§ **WHAT IS BEING ASKED**:
Your answer must be the exact lines from the one holding "display: flex;" through the final line of the records below, both included, and nothing more.
(Beginning of DATA FOR PROCESSING)
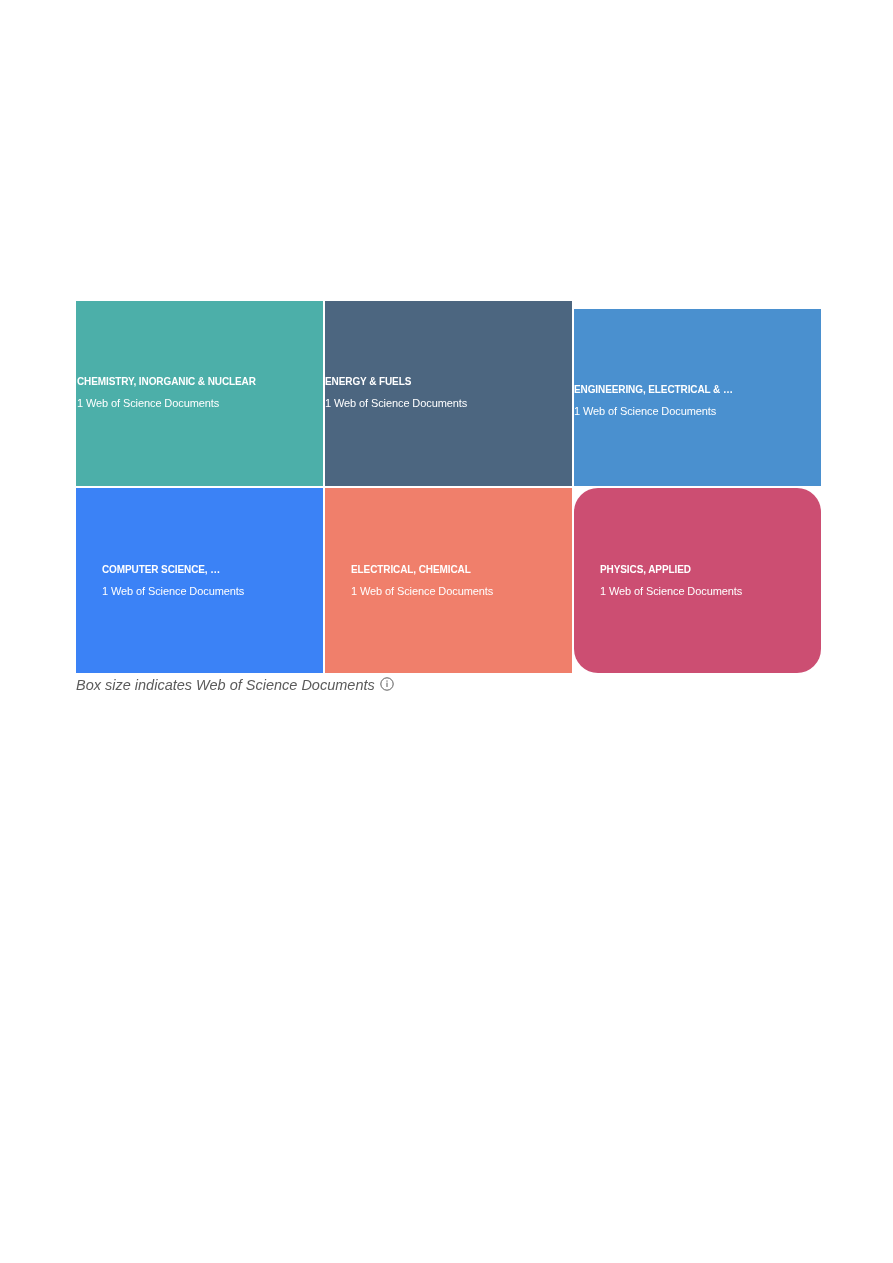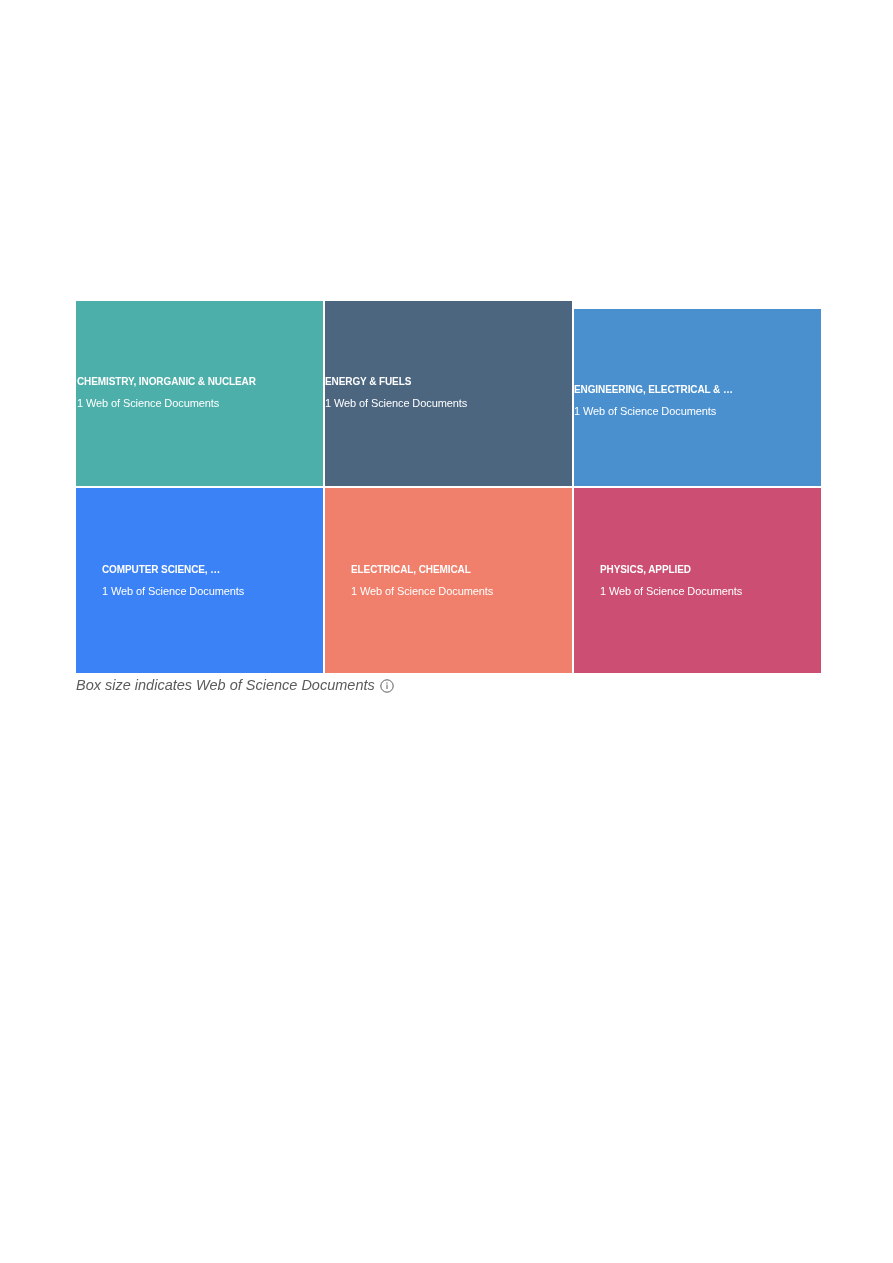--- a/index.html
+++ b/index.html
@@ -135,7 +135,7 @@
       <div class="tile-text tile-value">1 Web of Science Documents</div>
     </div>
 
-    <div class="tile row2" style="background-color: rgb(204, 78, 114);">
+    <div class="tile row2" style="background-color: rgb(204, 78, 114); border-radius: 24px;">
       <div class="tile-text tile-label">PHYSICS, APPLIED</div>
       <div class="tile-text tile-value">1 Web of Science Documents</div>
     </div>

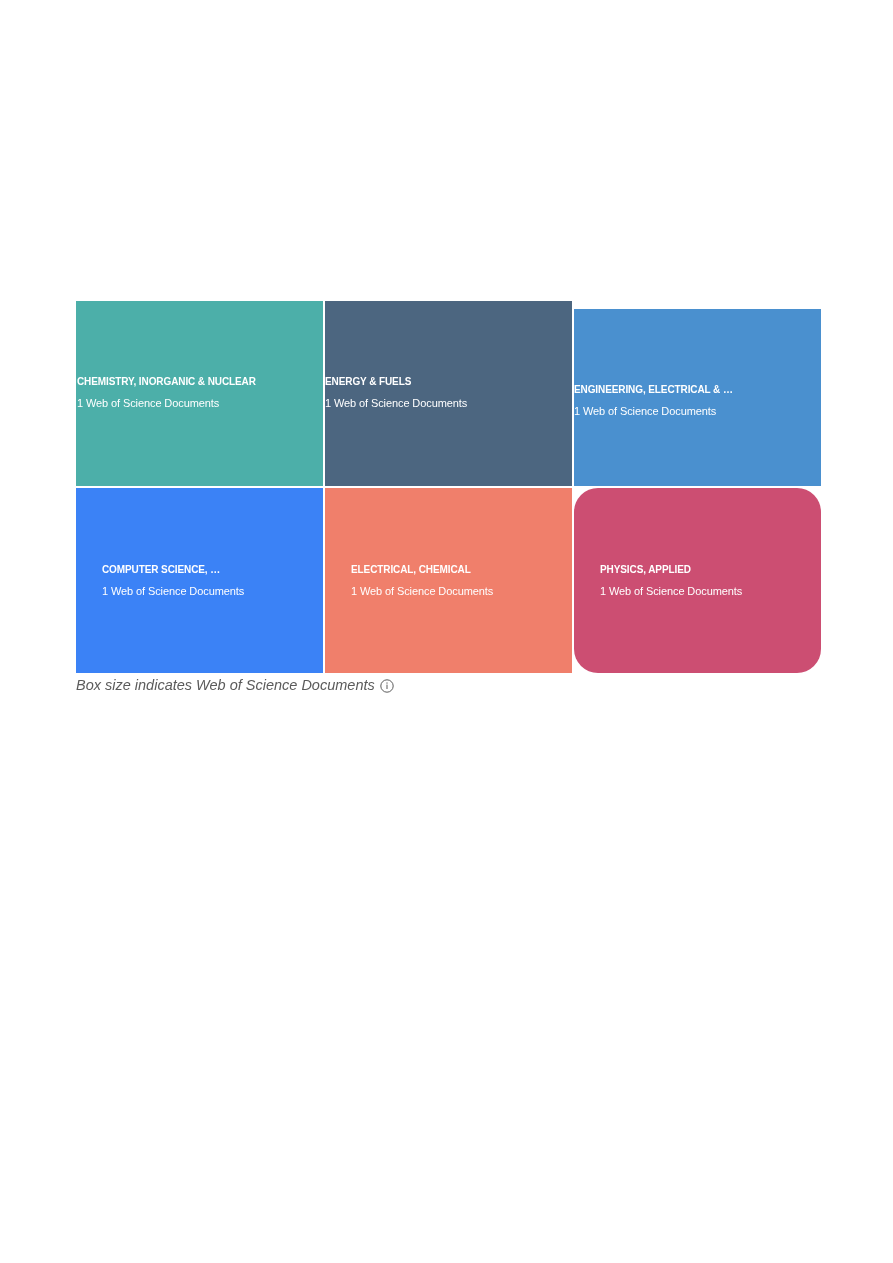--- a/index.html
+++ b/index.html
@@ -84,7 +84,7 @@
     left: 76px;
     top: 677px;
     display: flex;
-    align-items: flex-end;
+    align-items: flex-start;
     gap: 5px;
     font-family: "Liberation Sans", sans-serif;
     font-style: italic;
(End of DATA FOR PROCESSING)
§ **TASK ANSWER**:
     display: flex;
-    align-items: flex-end;
+    align-items: flex-start;
     gap: 5px;
     font-family: "Liberation Sans", sans-serif;
     font-style: italic;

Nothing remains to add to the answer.